Walden’s 2013 Rita Turner Award was presented to Dr. Harrison, a faculty member in the Richard W. Riley College of Education and Leadership, for her work as chair of the doctoral study committee for Dr. Lynn Lysko, a Doctor of Education (EdD) graduate and the recipient of the 2013 Frank Dilley Award for her research, An Analysis of Governance Policies and Practices in One School District Regarding English Learners.
“Lynn’s study is groundbreaking,” Dr. Harrison says. “This is one of the first policy analyses on the subject, and it will set a precedent.” The study found that the policies in California have remained static, which means there’s no response to the influx of English as a Second Language (ESL) students who need new policies put in place. “They have not kept up,” she says.
“Secondly, the policies we do have in place are not communicated effectively across the spectrum. An ‘aha finding’ was that the people who did not know anything about the policies were the ones at either end: the governing bodies that create the policies and the teachers who implement the policies,” she continues. “The people in the middle knew the policies,” but ultimately failed to communicate them, which translated to inaction within the school district.
“That’s a huge takeaway for everyone involved,” Dr. Harrison says. “Having been a superintendent and working with those who make policy, I know it is incumbent upon administrators to make sure teachers really understand what they’re implementing.”
Shaping a Scholar-Practitioner
The pair first collaborated at the beginning of Dr. Lysko’s doctoral journey, when she took a course with Dr. Harrison. “I really appreciated the quality of work she did and enjoyed my communication with her,” Dr. Harrison explains. “I was very excited to chair her committee.”

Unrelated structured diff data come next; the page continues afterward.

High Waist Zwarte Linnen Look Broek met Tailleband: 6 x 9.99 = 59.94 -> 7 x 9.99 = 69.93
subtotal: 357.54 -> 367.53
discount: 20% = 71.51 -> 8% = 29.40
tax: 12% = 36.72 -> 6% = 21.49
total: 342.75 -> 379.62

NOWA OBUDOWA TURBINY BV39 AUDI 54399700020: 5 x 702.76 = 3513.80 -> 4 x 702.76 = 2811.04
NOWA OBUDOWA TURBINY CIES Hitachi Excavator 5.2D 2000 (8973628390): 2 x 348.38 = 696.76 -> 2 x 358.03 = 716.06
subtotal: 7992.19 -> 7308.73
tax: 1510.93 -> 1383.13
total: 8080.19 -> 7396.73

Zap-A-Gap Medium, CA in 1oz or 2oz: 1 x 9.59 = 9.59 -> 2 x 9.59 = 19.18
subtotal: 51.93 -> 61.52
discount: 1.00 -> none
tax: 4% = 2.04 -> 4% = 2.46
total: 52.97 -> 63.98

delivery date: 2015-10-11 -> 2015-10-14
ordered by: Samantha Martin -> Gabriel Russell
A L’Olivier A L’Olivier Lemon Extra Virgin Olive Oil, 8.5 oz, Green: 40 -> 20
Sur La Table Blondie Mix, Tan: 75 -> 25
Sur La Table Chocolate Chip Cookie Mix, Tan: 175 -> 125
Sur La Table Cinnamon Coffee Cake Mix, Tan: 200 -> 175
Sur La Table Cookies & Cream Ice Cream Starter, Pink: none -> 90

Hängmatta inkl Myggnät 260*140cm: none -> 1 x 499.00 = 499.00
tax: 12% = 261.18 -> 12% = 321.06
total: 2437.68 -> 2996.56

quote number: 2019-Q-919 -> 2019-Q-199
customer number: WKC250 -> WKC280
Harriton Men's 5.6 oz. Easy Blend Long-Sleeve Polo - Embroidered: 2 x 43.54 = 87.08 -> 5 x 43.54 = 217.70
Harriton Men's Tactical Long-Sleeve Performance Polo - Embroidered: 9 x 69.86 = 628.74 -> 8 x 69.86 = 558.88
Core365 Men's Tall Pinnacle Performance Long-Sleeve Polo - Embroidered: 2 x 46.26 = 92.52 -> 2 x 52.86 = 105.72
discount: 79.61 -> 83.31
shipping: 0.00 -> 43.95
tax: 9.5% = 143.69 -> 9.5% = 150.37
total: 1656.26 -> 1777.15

Dr. Harrison began working at Walden in 2007 after serving 27 years as a teacher, principal, and superintendent in the Texas public schools. Not only did they find immediate parallels in their professional backgrounds, they truly connected via regular phone conversations throughout Dr. Lysko’s doctoral study.
“Lynn's doctoral journey is a great example of how Walden's process works,” she explains. “Although the details of her methodological design evolved throughout her journey, her passion for her original topic never wavered. At every point in the process, she was open to feedback from her course instructors, residency faculty, and committee members, resulting in a study that embodies all of her experiences.”
Dr. Lysko’s study is an example of Walden’s scholar-practitioner model in practice, Dr. Harrison says. She saw a need in her district and drafted a change through scholarship.
“Our students don’t lose that practitioner piece. They enhance it with scholarship to support what they’ve learned and experienced with theory and research. In time, they move from thinking only as a practitioner to thinking as a scholar-practitioner,” Dr. Harrison explains. “One enhances the other equally. Without both pieces—practice and scholarship—we only reach a portion of our potential as professionals.”
About the Award
One of two awards honoring the founders of Walden University, the Rita Turner Award is bestowed annually upon the faculty chair of the dissertation committee of the recipient of the Frank Dilley Award. This award honors the total commitment to the founding and sustaining of Walden by Rita Turner, co-founder of the university. Mrs. Turner’s shared vision of the university, careful attention to major organizational issues, supervision of complex operational details, and concern for fiscal accountability made it possible not only for the university to flourish during its first two decades but to grow into a global institution.